If a line in the data below includes the string "none", please return a copy of it.

◆ **DATA RECORDS**
+++++

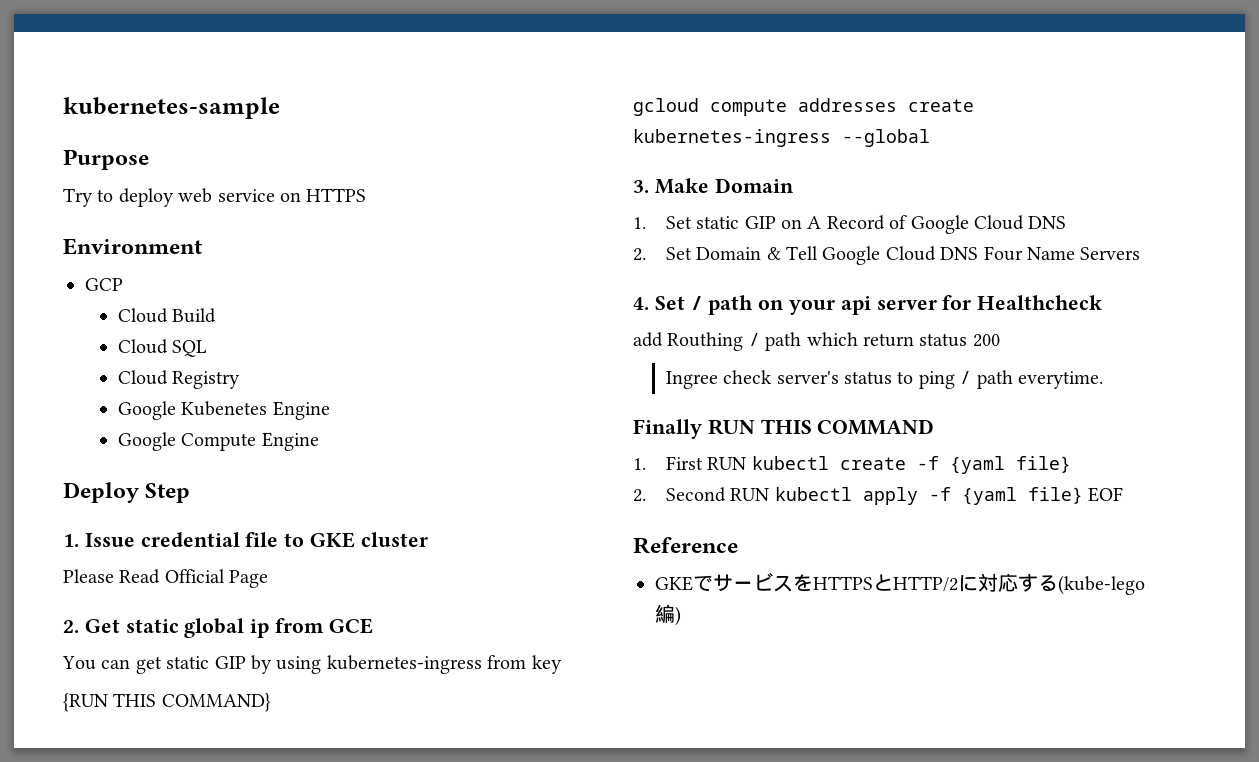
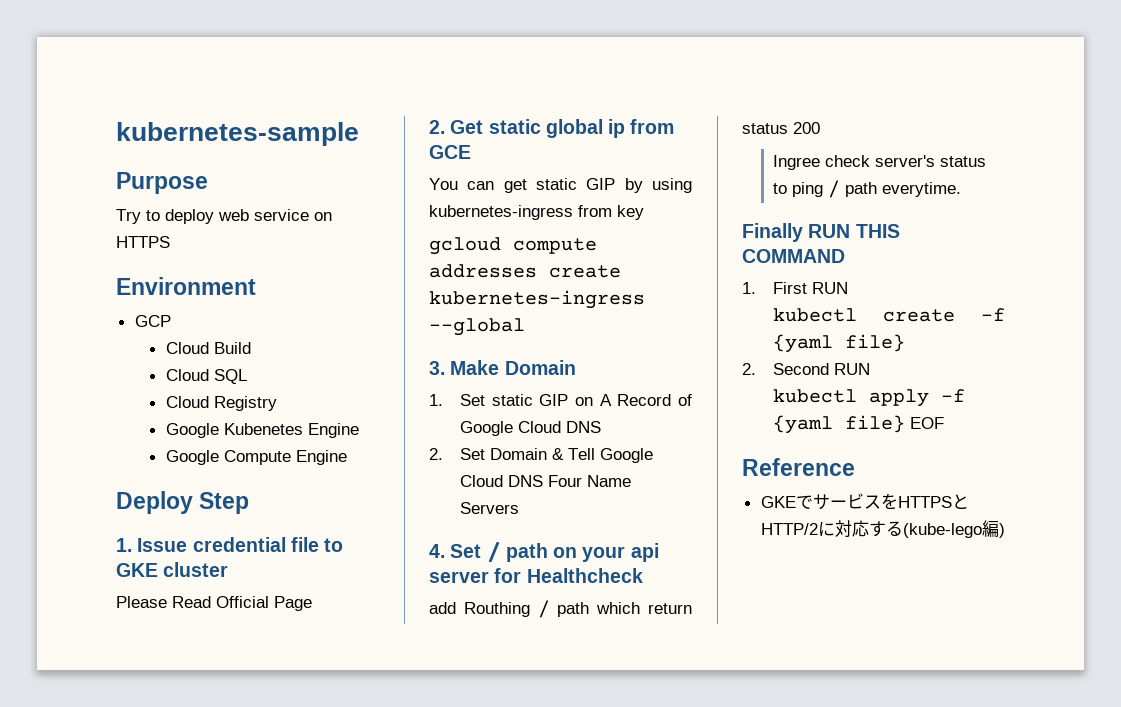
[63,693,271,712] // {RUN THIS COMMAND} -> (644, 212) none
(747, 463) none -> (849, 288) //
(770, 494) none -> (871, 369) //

+++++

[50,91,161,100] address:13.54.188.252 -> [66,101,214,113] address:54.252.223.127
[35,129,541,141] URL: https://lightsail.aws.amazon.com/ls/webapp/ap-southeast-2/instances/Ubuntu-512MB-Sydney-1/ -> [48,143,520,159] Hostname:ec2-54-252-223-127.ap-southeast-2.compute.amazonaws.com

+++++

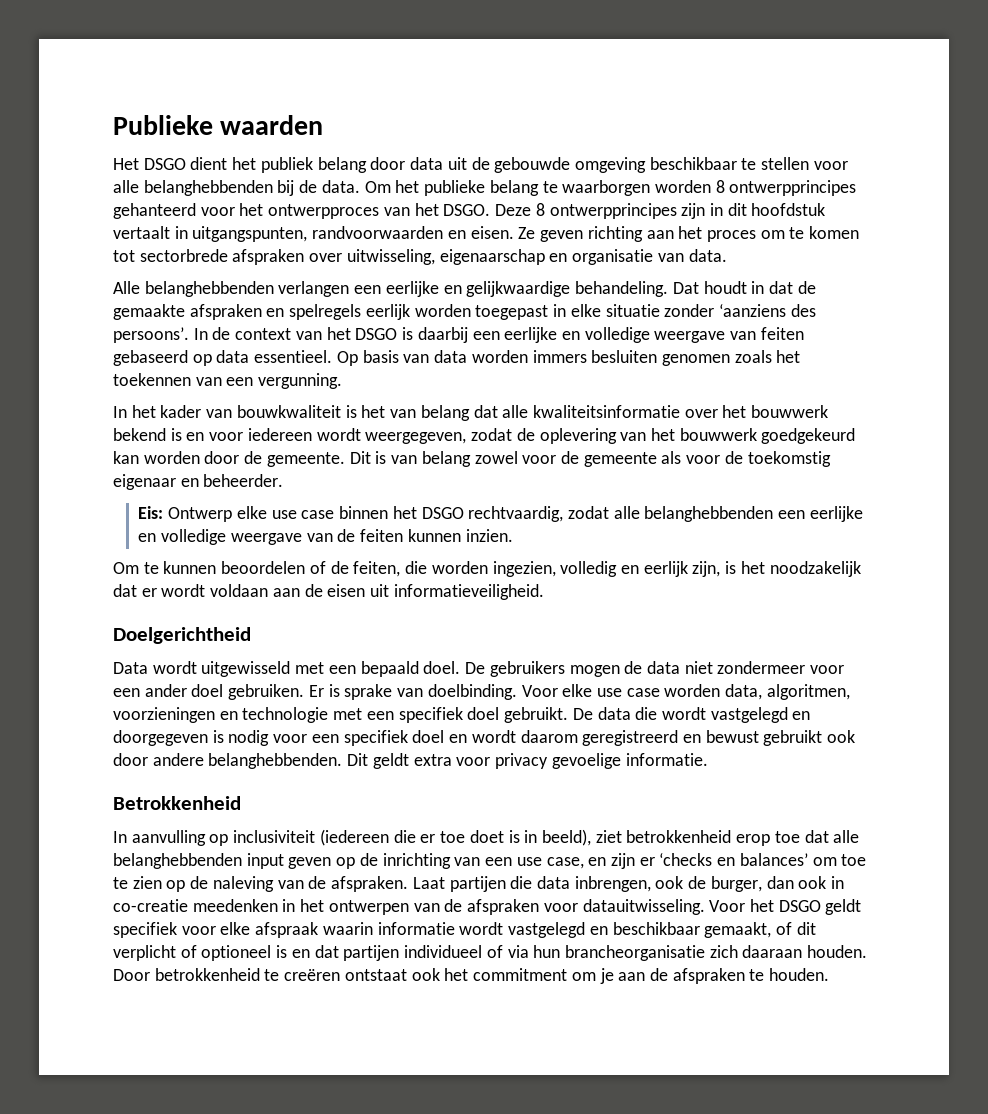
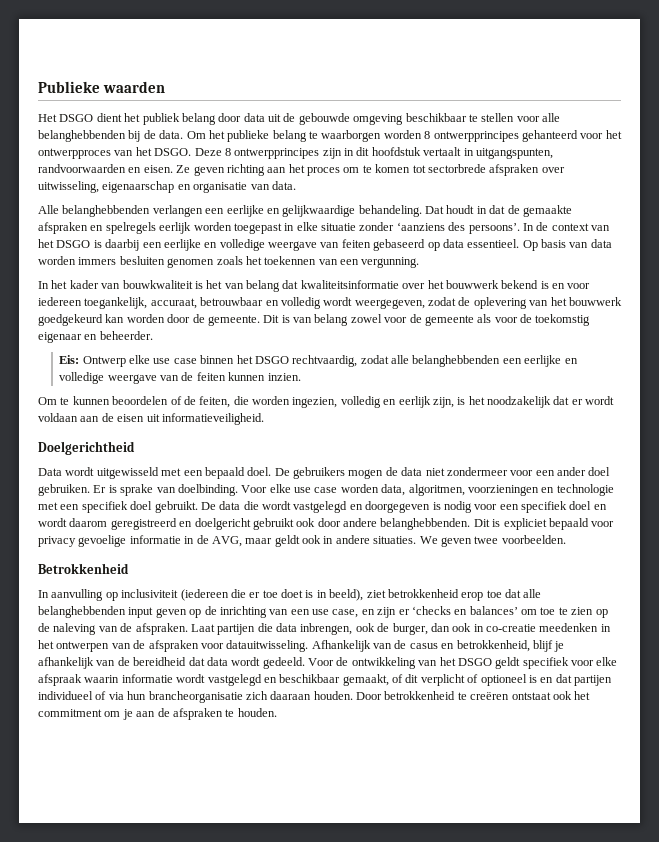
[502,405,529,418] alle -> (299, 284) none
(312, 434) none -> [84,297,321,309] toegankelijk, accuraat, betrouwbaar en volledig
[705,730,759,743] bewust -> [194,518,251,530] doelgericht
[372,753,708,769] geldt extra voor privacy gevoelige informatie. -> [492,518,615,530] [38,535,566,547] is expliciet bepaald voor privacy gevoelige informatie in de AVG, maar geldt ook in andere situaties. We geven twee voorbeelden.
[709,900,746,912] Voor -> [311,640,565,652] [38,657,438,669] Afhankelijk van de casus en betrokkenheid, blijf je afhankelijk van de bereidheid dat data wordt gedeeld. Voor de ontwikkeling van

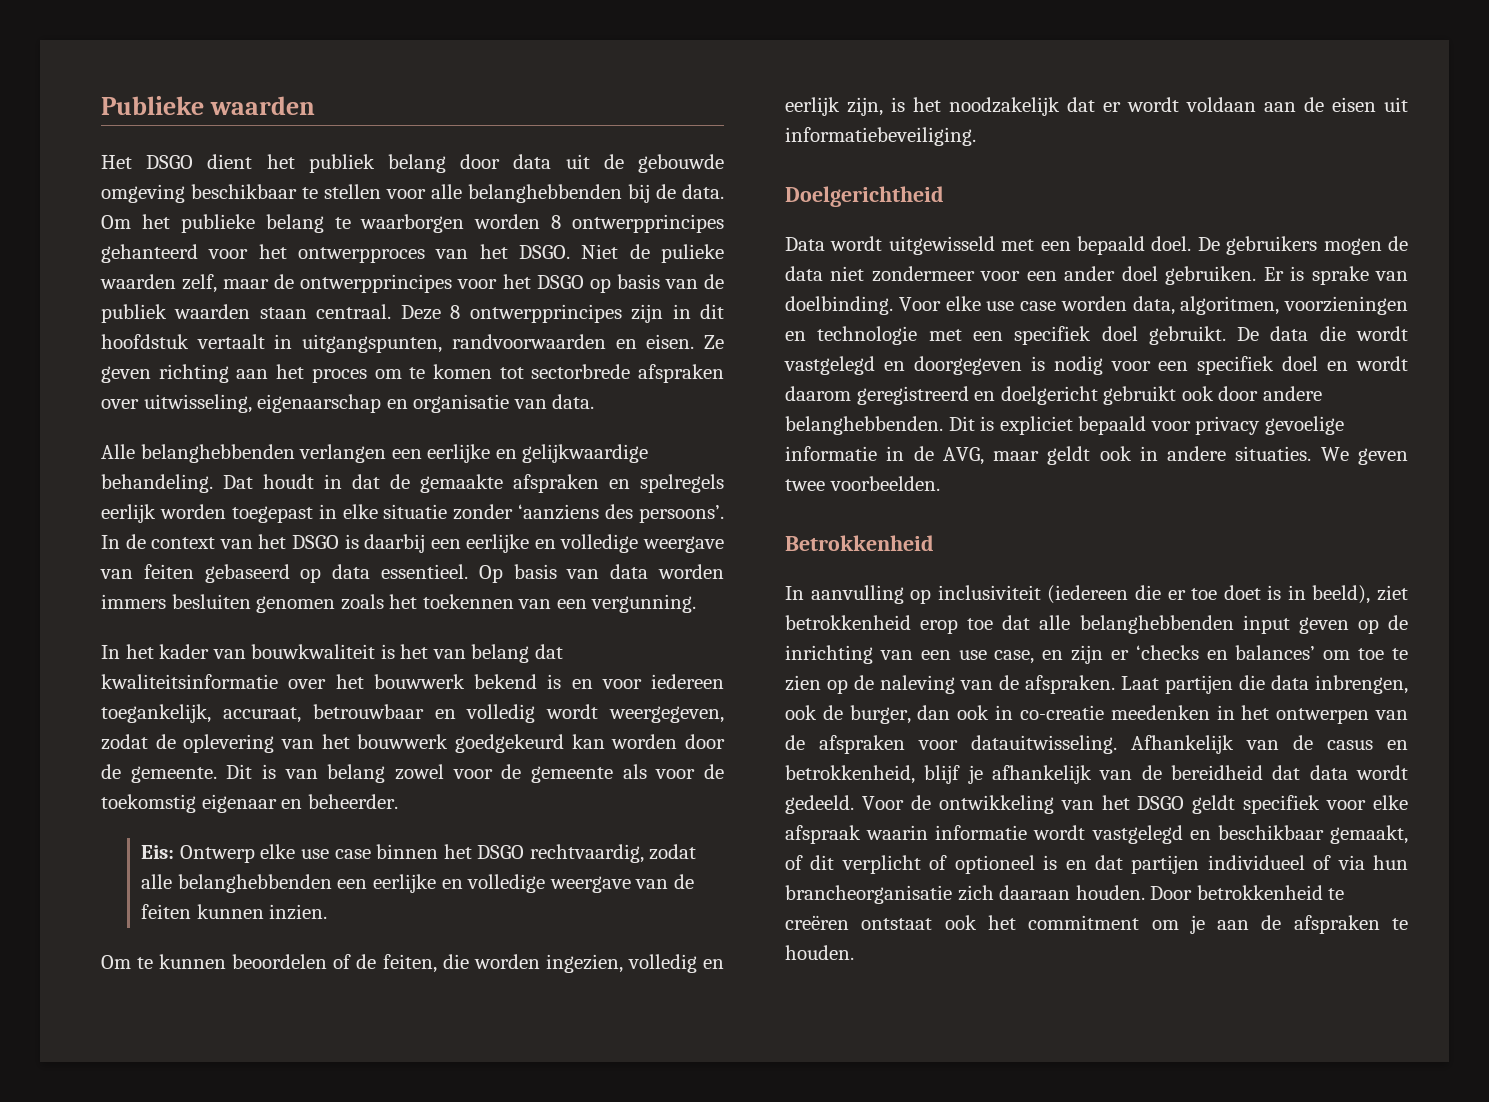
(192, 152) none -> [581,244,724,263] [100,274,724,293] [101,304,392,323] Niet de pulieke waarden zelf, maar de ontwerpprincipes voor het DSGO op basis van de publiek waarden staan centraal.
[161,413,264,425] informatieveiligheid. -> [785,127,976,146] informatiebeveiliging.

+++++

◆ **EXERCISE ANSWER**
[63,693,271,712] // {RUN THIS COMMAND} -> (644, 212) none
(747, 463) none -> (849, 288) //
(770, 494) none -> (871, 369) //
[502,405,529,418] alle -> (299, 284) none
(312, 434) none -> [84,297,321,309] toegankelijk, accuraat, betrouwbaar en volledig
(192, 152) none -> [581,244,724,263] [100,274,724,293] [101,304,392,323] Niet de pulieke waarden zelf, maar de ontwerpprincipes voor het DSGO op basis van de publiek waarden staan centraal.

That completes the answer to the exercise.